“We are not denting older systems like TV that is focussing on lower middle class… masses of the yester-years. We are focussing on the newer system,” Kumar told Quartz in September last year.

His model seems robust, with funding from marquee investors like Tiger Global, which valued the firm at Rs270 crore in February. Online content creators typically make money through YouTube ads and even subtle product placements in their videos. TVF has also launched TVFPlay, a web platform and a mobile app that hosts the firm’s content.

And if all this wasn’t enough, India’s traditional production houses, too, are jumping onto the bandwagon.

Yash Raj Films, Bollywood’s largest production house, launched YFilms to host original web series. But it steered away from the age-old Bollywood formulae of romance and action; it spoke of feminism, sex, and dildos instead.

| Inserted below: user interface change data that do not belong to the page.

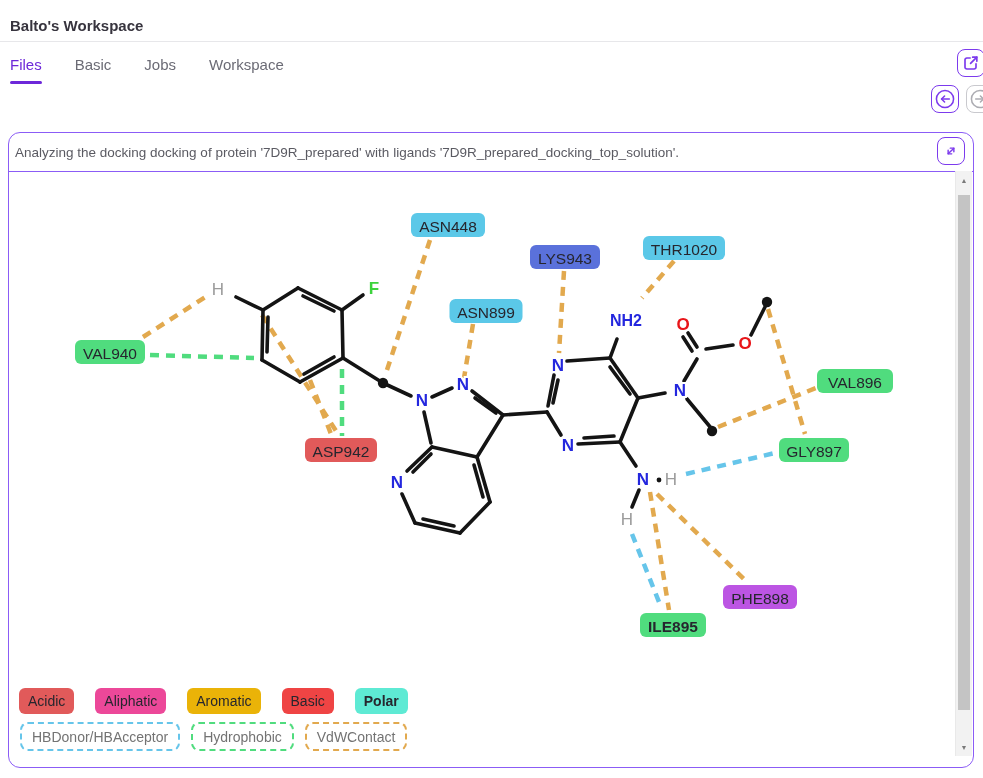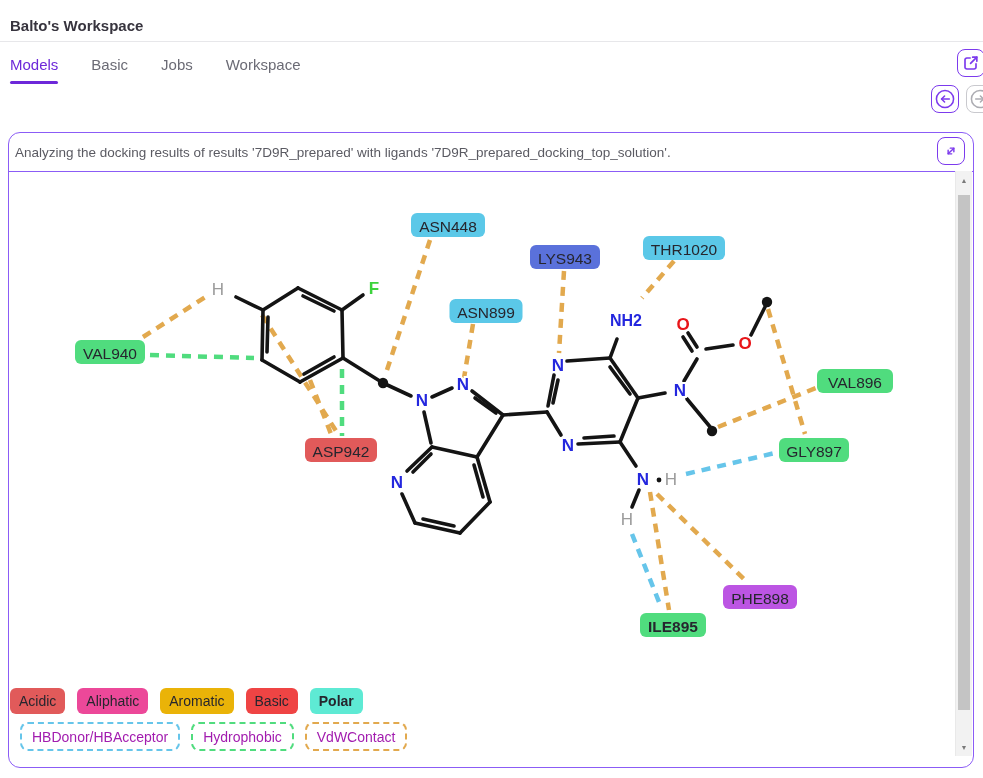"Models" div.tab { text: Models -> Files }
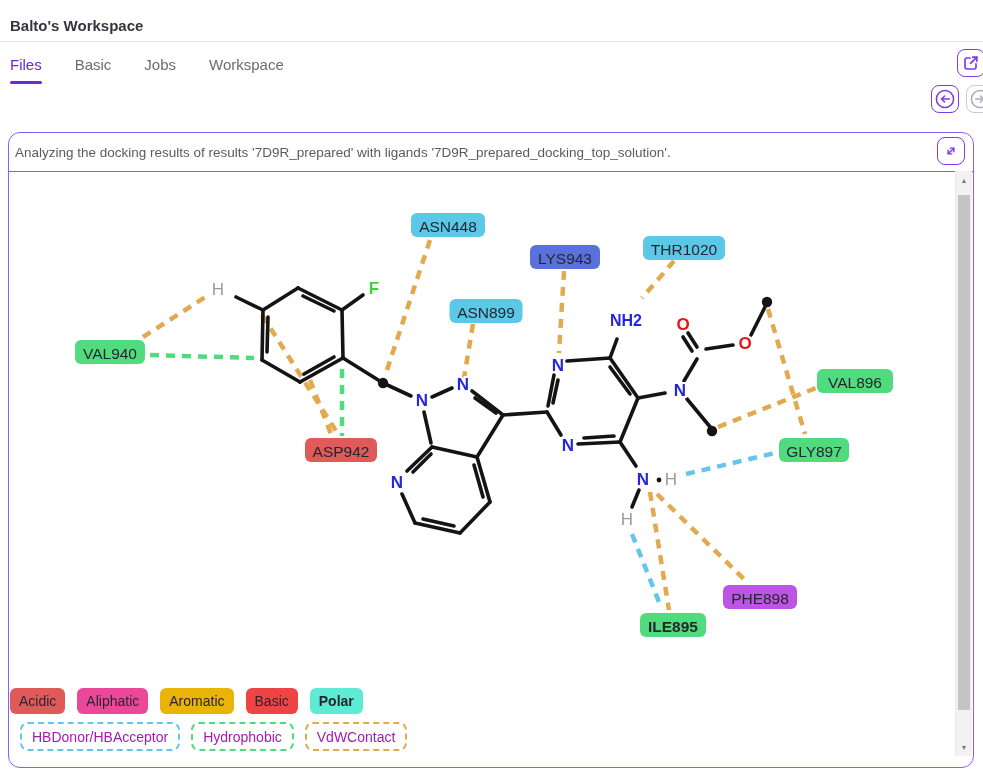"Analyzing the docking results of" div.panel-msg { text: results of results -> docking of protein }
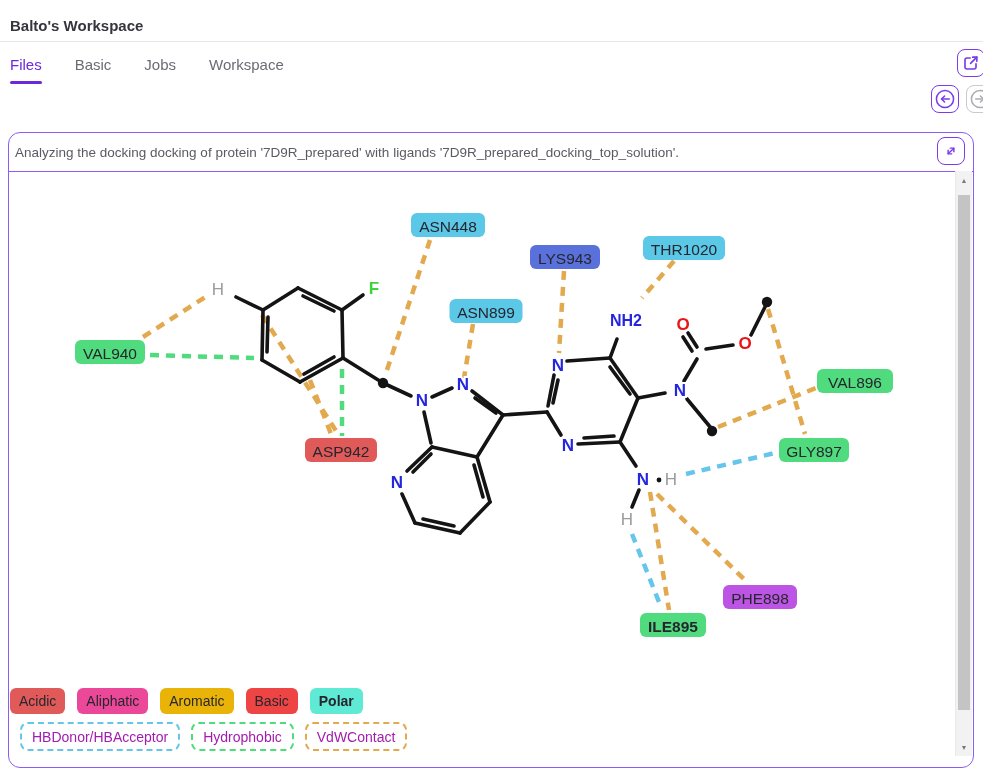"Acidic" .legend-row1 { gap: 12px -> 21px; left: 1px -> 10px }
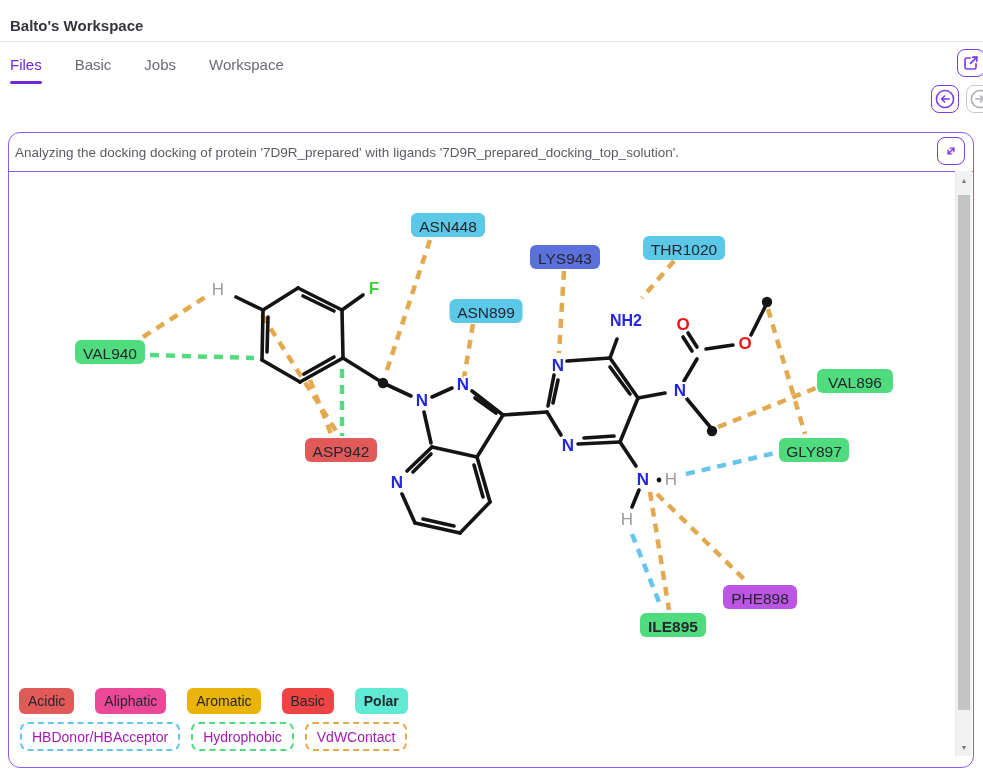"HBDonor/HBAcceptor" .chip2 { color: #a21caf -> #737373 }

“It (a web series) has always been on the radar for us. We are talking to the millennial audience that consumes a ridiculous amount of content on the smaller screen,” Ashish Patil, who heads YFilms, told Quartz in October last year. “It’s a function of really wanting to stay relevant to this audience, where you make content not only for the large screen but also devices.”

So, the plans are ambitious. But how about the dough?

Making money

Right now, these platforms rely on advertising revenues and/or subscriptions. Some may look at monetisation through exclusive tie-ups with telecom service providers, but that isn’t a popular model.

Experts say that currently these firms aren’t really looking to make money.

“It is very early in the days for the OTT (over the top) entertainment space to talk about monetisation. I doubt anybody is right now focused on making money. Everybody is in the game because they have to. They need to be a part of the ecosystem,” explained Jehil Thakkar, head of media and entertainment at KPMG India.

“India is a cost-sensitive country and with new cheap internet services, a lot of people will use data for the first time. Once it becomes a habit, that’s when monetisation through subscription will really come in,” he said.

Nevertheless, with subscriptions, firms will need to get the math about pricing right.

Netflix, with a minimum subscription of Rs500 a month, is pretty steep compared to Hotstar which charges Rs199 for premium content. Hotstar’s Mohan said they aren’t competing with Netflix when it comes to price as their content is completely different.

“Hotstar as a whole is an advertisement and subscription-supported model,” he said.

Meanwhile, ad spend on digital sources is still low in India but is expected to grow multi-fold over the next four years. Digital ad spends stood at Rs6,010 crore in 2015. By 2020, KPMG India predicts that this will touch Rs25,520 crore.

There are challenges, too. “I think from a monetisation point it will be a big challenge once the initial novelty factor wears thin and advertisers look at actual numbers. Also, the market is very fragmented and it will only get more fragmented. The key here will be to build a subscription model,” said Colors’ Nayak.

Painfully slow internet speed

Although Ambani has ambitious plans of covering 90% of India’s population with Jio by March 2017, currently a huge chunk of Indians don’t have access to super-fast internet. The country has the lowest internet speed in all of Asia and one of the slowest in the world.

But digital firms have been working around it.

“The only constraint is who has access to data,” Mohan said. And so, Hotstar has been working on technologies that can stream videos at a low internet speed, he explained.

Global firms like Google and Facebook are also trying to fix the speed problem.

Google, for instance, has introduced a feature for YouTube videos in India that allows users to download a video and watch it later. Users can use public wifi zones with faster speeds to get their favourite clips. Facebook, too, introduced Facebook Lite, a version of the social networking app that works well with slow speeds.

With all that work going towards bringing Indians online, the revolution in entertainment has just begun.